Benjamin states: “This version of Macbeth is a site responsive piece. As Iris is based within St Paul’s Church, this means that the audience is transported around the different spaces as the story progresses. The director was very eager to make the entire church ground play an integral part of this world and to transport the audience into the world of Macbeth.”
In total, Macbeth utilises five spaces across the church grounds. Benjamin states: “The five spaces we use are the church itself, the steps, the north garden, the south garden and the main pathway. By using five spaces, this essentially means we have mini theatres within the grounds, both indoors and out. My role as lighting designer was to help fulfil the director’s vision whilst at the same time practically light the spaces.”
To achieve this, Benjamin approached White Light who have a long history with supplying the venue. Benjamin states: “Inside the church, there is a range of ETC Source Fours, Fresnels, LED lights and parcans. It’s essentially like any other theatrical space and is a fully working rig. That said, due to the nature of the show, the audience is only inside for 20 minutes!”. Within the gardens, Benjamin drew on a series of parcans and smoke machines. He states: “We were very keen to recreate the foreboding atmosphere that pervades throughout Macbeth and the smoke machines helped us to do just this.

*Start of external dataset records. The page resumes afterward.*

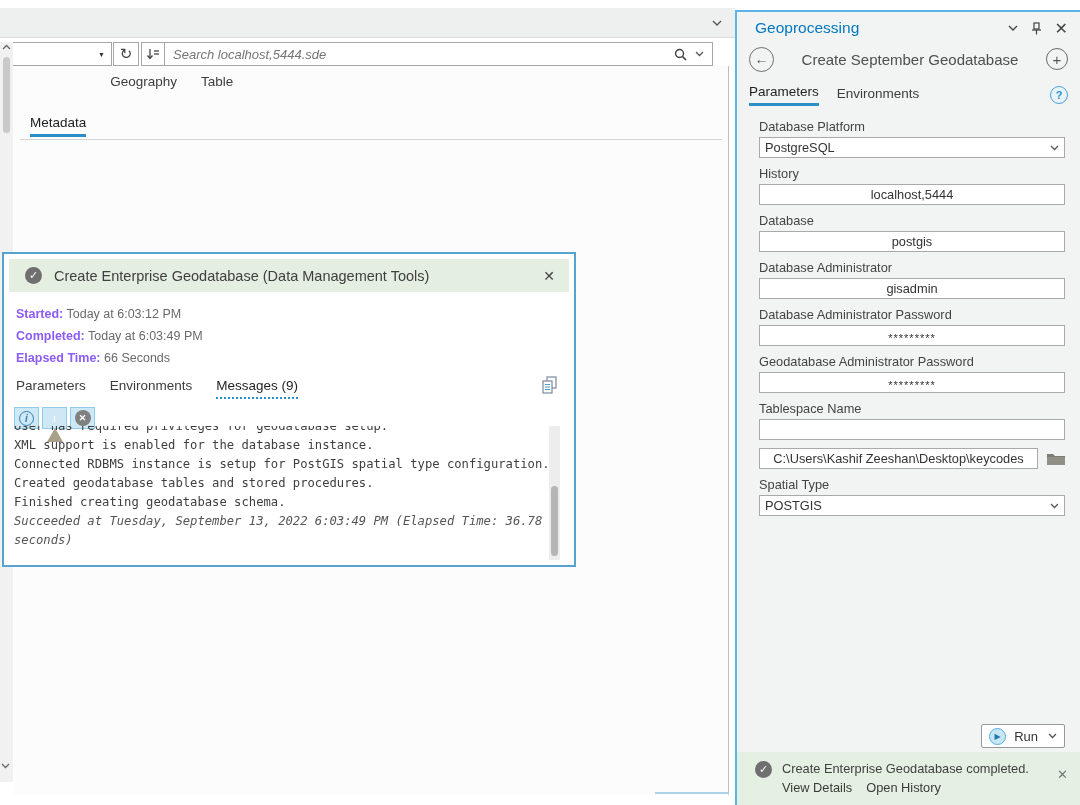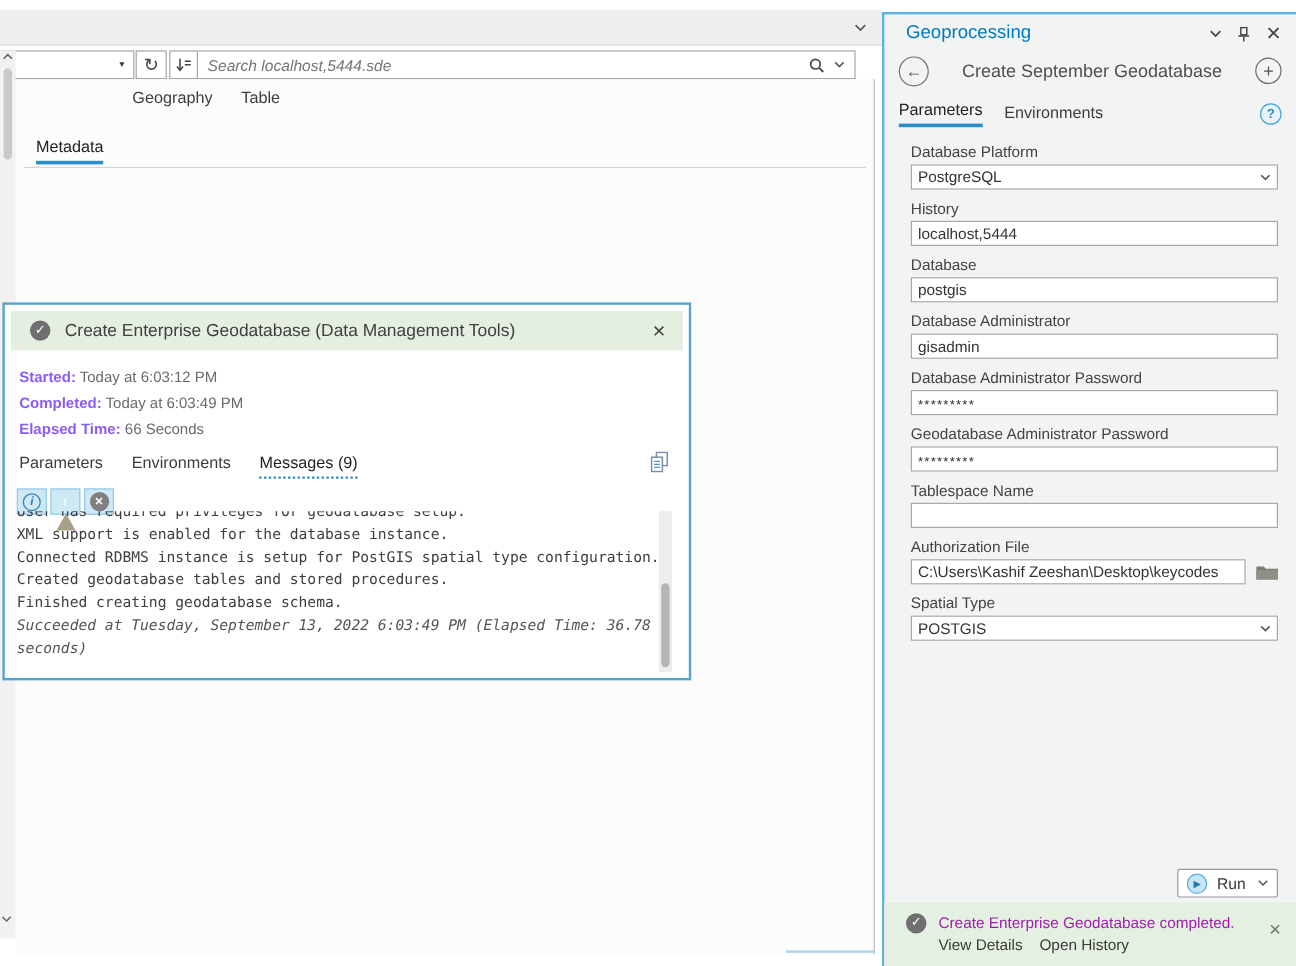--- a/index.html
+++ b/index.html
@@ -93,37 +93,37 @@
     font-size:13.5px; color:#3d3d3d; }
   .p-tabs .tab { padding-bottom:4px; }
   .p-tabs .tab.active { color:#222; border-bottom:3px solid #2b8fc7; }
   .help-circle { margin-left:auto; width:18px; height:18px; border-radius:50%; border:1.5px solid #4aa3d8;
     background:#e8f3fa; color:#2b8fc7; font-size:11px; font-weight:bold; text-align:center; line-height:16px; }
   .p-form { padding:13px 14px 0 22px; }
   .field { margin-bottom:8px; }
   .field .flabel { display:block; font-size:12.8px; color:#444; margin-bottom:3px; }
   .tb, .selbox { width:306px; height:21px; border:1px solid #a9a9a9; background:#fff;
     font-size:12.8px; color:#333; padding:0 5px; font-family:"Liberation Sans",sans-serif; }
-  .tb { outline:none; display:block; }
+  .tb { outline:none; display:block;text-align:center; }
   .tb.pw { font-size:11px; letter-spacing:1px; padding-top:4px; }
   .selbox { display:flex; align-items:center; justify-content:space-between; }
   .file-row { display:flex; align-items:center; gap:8px; }
   .file-row .tb { width:280px; }
   .folder-ic { flex:none; display:flex; }
 
   .run-btn { position:absolute; right:15px; top:712px; height:24px; display:flex; align-items:center;
     border:1px solid #989898; background:#fff; border-radius:2px; padding:0 7px; }
   .play-circle { width:17px; height:17px; border-radius:50%; background:#c6e6f5; border:1px solid #58aede;
     color:#2476ad; font-size:8px; text-align:center; line-height:16px; }
   .run-label { margin:0 10px 0 8px; font-size:13px; color:#333; }
 
   .p-notif { position:absolute; left:0; right:0; bottom:0; height:53px; background:#e4f0e1;
     display:flex; align-items:flex-start; padding:9px 12px 0 18px; }
   .p-notif .txt { margin-left:10px; }
-  .notif-msg { font-size:12.8px; color:#a21caf;text-align:right; }
+  .notif-msg { font-size:12.8px; color:#404040;text-align:right; }
   .notif-links { margin-top:4px; display:flex; gap:14px; font-size:12.8px; color:#3a3a3a; }
   .p-notif .nclose { margin-left:auto; color:#777; font-size:13px; margin-top:6px; }
 
   svg { display:block; }
 </style>
 </head>
 <body>
 
 <div class="ribbon-band">
   <span class="ribbon-chev">
@@ -310,21 +310,20 @@
     </div>
     <div class="field">
       <span class="flabel">Geodatabase Administrator Password</span>
       <input class="tb pw" value="*********" style="">
     </div>
     <div class="field">
       <span class="flabel">Tablespace Name</span>
       <input class="tb" value="" style="">
     </div>
     <div class="field">
-      <span class="flabel">Authorization File</span>
       <div class="file-row">
         <input class="tb" value="C:\Users\Kashif Zeeshan\Desktop\keycodes" style="">
         <span class="folder-ic">
           <svg width="20" height="15" viewBox="0 0 20 15">
             <path d="M1 3 h6 l2 2 h10 v9 H1 z" fill="#7d7d74"></path>
             <path d="M1 6 h18 v8 H1 z" fill="#8f8f85"></path>
           </svg>
         </span>
       </div>
     </div>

Similarly the colours which we could achieve using the moving lights worked perfectly for the apparition scenes outside.”
As the audience is constantly moving throughout the church, one of the challenges for Benjamin was ensuring that the lighting level remained consistent throughout. Benjamin adds: “Naturally there will always be an imbalance of internal and external lighting. An important factor for me was ensuring this didn’t become problematic and that the lighting worked coherently in order to serve the story we were telling. To achieve this, I used a lighting desk for the outside scenes which allowed us to achieve the balance we required.”
Not only did Benjamin and his team have to contend with the practicalities of lighting but also working within the church space. Benjamin states: “Iris Theatre is a fantastic location yet it is also used every single day as a church meaning all of the equipment needs to be flexible enough to be moved at the end of each day. Thankfully, apart from the discrete rig within the church itself, WL supplied us with equipment which be moved as and when needed.”
The show has now opened and is attracting audiences of all ages to embark on a truly unique interpretation of Macbeth. Benjamin adds: “This is a very special show in a very special theatre. Not many people realise that, despite being a fringe venue, we actually have an enormous seating capacity of well over 200 meaning huge audiences can come along and experience our work. We are grateful to WL for their support on this occasion and over our past ten years.”